2L’ironie de Sartre ne nie pas que l’extase musicale soit de nature religieuse, ou l’inverse, mais en cache l’historicité. Que la musique soit médiatrice du divin est en effet une idée directement liée au romantisme allemand comme nous allons le montrer, après quelques précisions préliminaires sur ce terme de « romantisme ».
Ambiguïtés du « romantique »
3Les mots de « romantisme » et de « romantique » trouvent leur origine dans la théorie littéraire. Madame de Staël, dans son ouvrage classique, De l’Allemagne2, les définit selon deux critères : une référence historique (l’art classique met au pinacle les « Anciens » tandis que l’art romantique leur préfère les « traditions chevaleresques » du Moyen Âge), et un principe opposant l’imitation, valorisée par l’art classique, à l’inspiration, recherchée par l’art romantique.
4Le qualificatif « romantique » concerne plusieurs mouvements successifs : le romantisme allemand, d’esprit restaurateur, et le romantisme français ou italien, d’esprit libéral. L’enracinement dans le sentiment, l’émotion, l’intuition, leur est cependant commun. La notion de romantisme est très extensive dans sa périodisation et il importe de ne pas la figer dans une chronologie. En Allemagne, on peut parler de « préromantisme » dès les années 1770, avec le Sturm und Drang, Werther, Faust. On considère généralement que le romantisme allemand s’épanouit au tout début du XIXe siècle, pour une génération, et que le romantisme français prend le relais à partir des années 1820-1830. pour durer jusqu’au début des années 1840.
5Si l’on parle d’art romantique à propos de poésie et de littérature, on emploie aussi le mot pour désigner un type particulier de musique dès la fin du XVIIIe siècle3. Dans le sens moderne, la « musique romantique » s’inscrit entre le classicisme viennois et la musique moderne, elle recouvre tout le XIXe siècle. On peut encore parler de romantisme à propos de Wagner, de Brahms, de Brückner. Plus durable en musique que dans les autres arts, le romantisme y est contemporain du positivisme, du réalisme. Ce paradoxe tient précisément au lien intime qui unit la musique au romantisme, que nous allons tenter d’expliquer.
6Dans la philosophie allemande contemporaine, et particulièrement chez Hegel (Esthétique), on définit la musique non pas comme un art éventuellement romantique, mais comme l’art romantique par excellence, par nature. « Le trait fondamental de l’art romantique, conformément à son principe, est l’élément musical et, si l’on considère son contenu déterminé, l’élément lyrique ». C’est en ce sens qu’Hoffmann peut qualifier Beethoven, de compositeur « purement romantique, et donc authentiquement musical »4.

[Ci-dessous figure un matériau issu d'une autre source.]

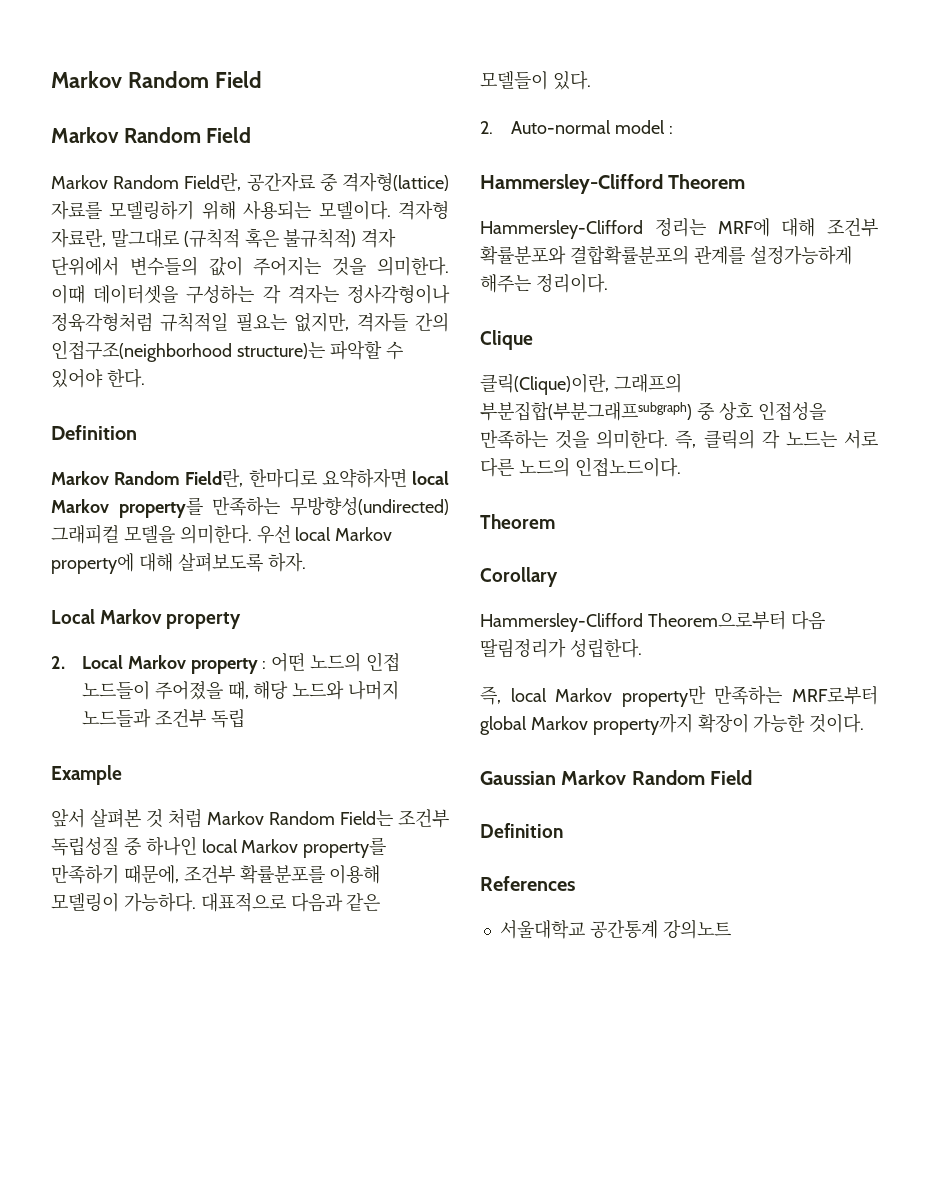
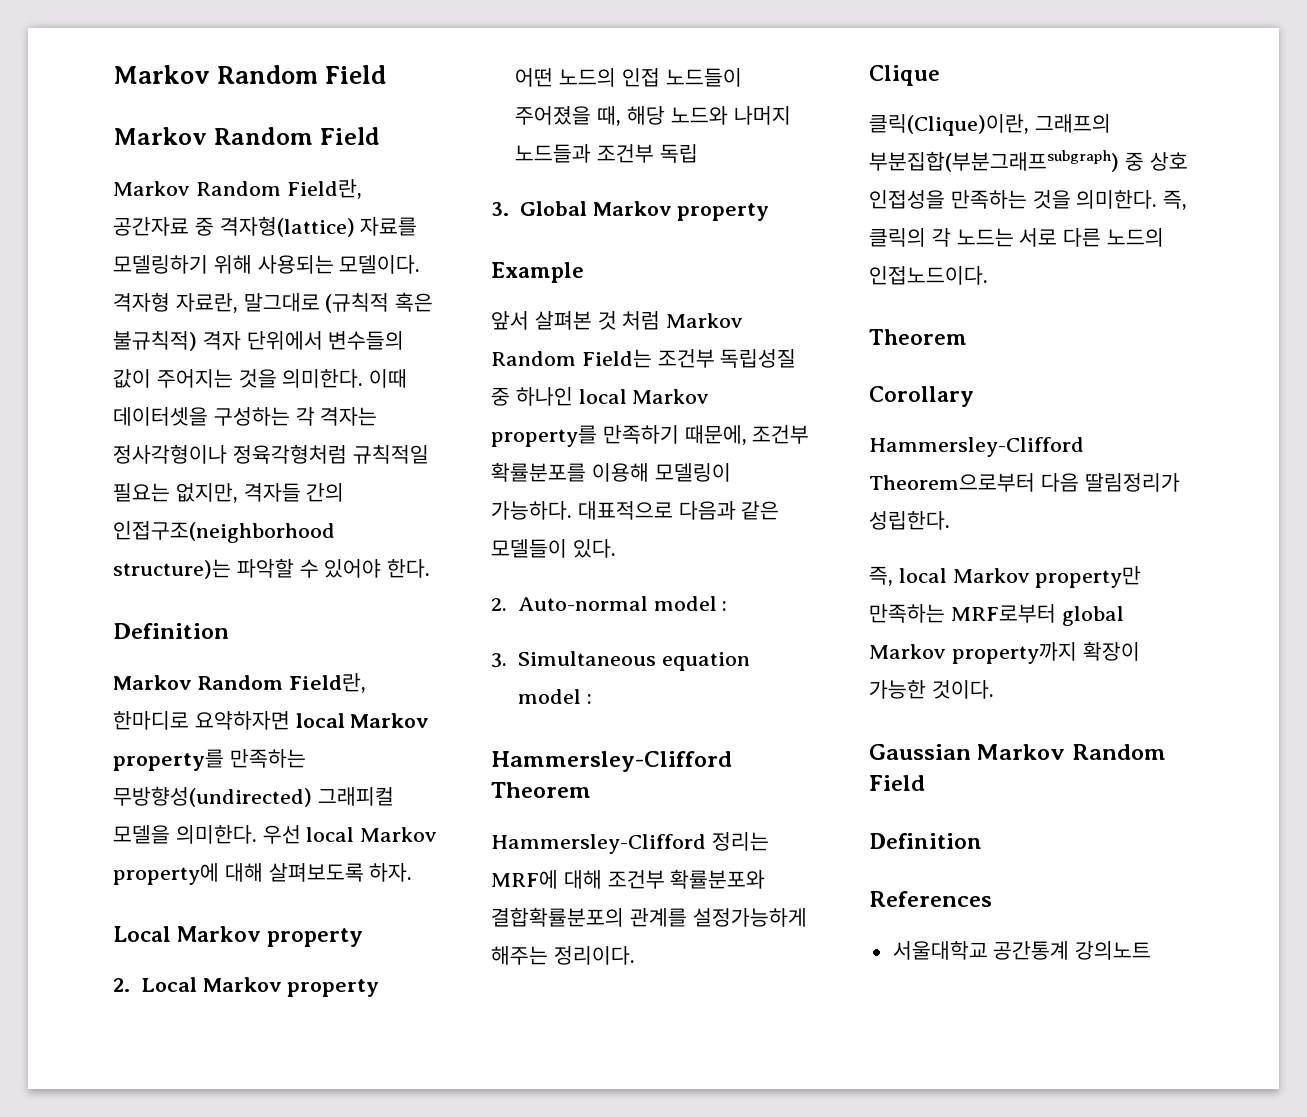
- 2. Local Markov property : 어떤 노드의 인접 노드들이 주어졌을 때, 해당 노드와 나머지 노드들과 조건부 독립
+ 2. Local Markov property
+ 어떤 노드의 인접 노드들이 주어졌을 때, 해당 노드와 나머지 노드들과 조건부 독립
+ 3. Global Markov property
+ 3. Simultaneous equation model :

7L’expression de « musique romantique » qu’utilise en 1810 Hoffmann au sujet de Beethoven, concerne aussi bien Haydn et Mozart. En effet, cette musique n’est pas liée à une forme spécifique. On ne peut pas déterminer d’unité stylistique qui la caractériserait par contraste avec des styles antérieurs, et si l’on peut opposer les compositions romantiques majeures à celles du classicisme français, on ne peut les opposer à celles du classicisme viennois, pas plus qu’en littérature on ne peut opposer les œuvres romantiques et celles du classicisme de Weimar. Friedrich Blume (Musikin Geschichte und Gegenwarf) souligne au contraire l’unité des classiques et des romantiques sous l’angle des principes compositionnels : structure harmonique tonale, structuration de la phrase en périodes, principe du développement thématique, tout cela leur est commun.
8Mais la critique du romantisme suggère une approche dialectique de la forme, notamment en ce qui concerne Beethoven. Dans son œuvre, la forme est conçue comme un cadre ; on insiste sur la prégnance et la force expressive de l’idée musicale. Aussi peut-on dire que Beethoven (et ses successeurs) ne compose pas dans une forme, mais avec une forme, connue de l’auditeur, qui interprète le nouvel assemblage comme geste créateur.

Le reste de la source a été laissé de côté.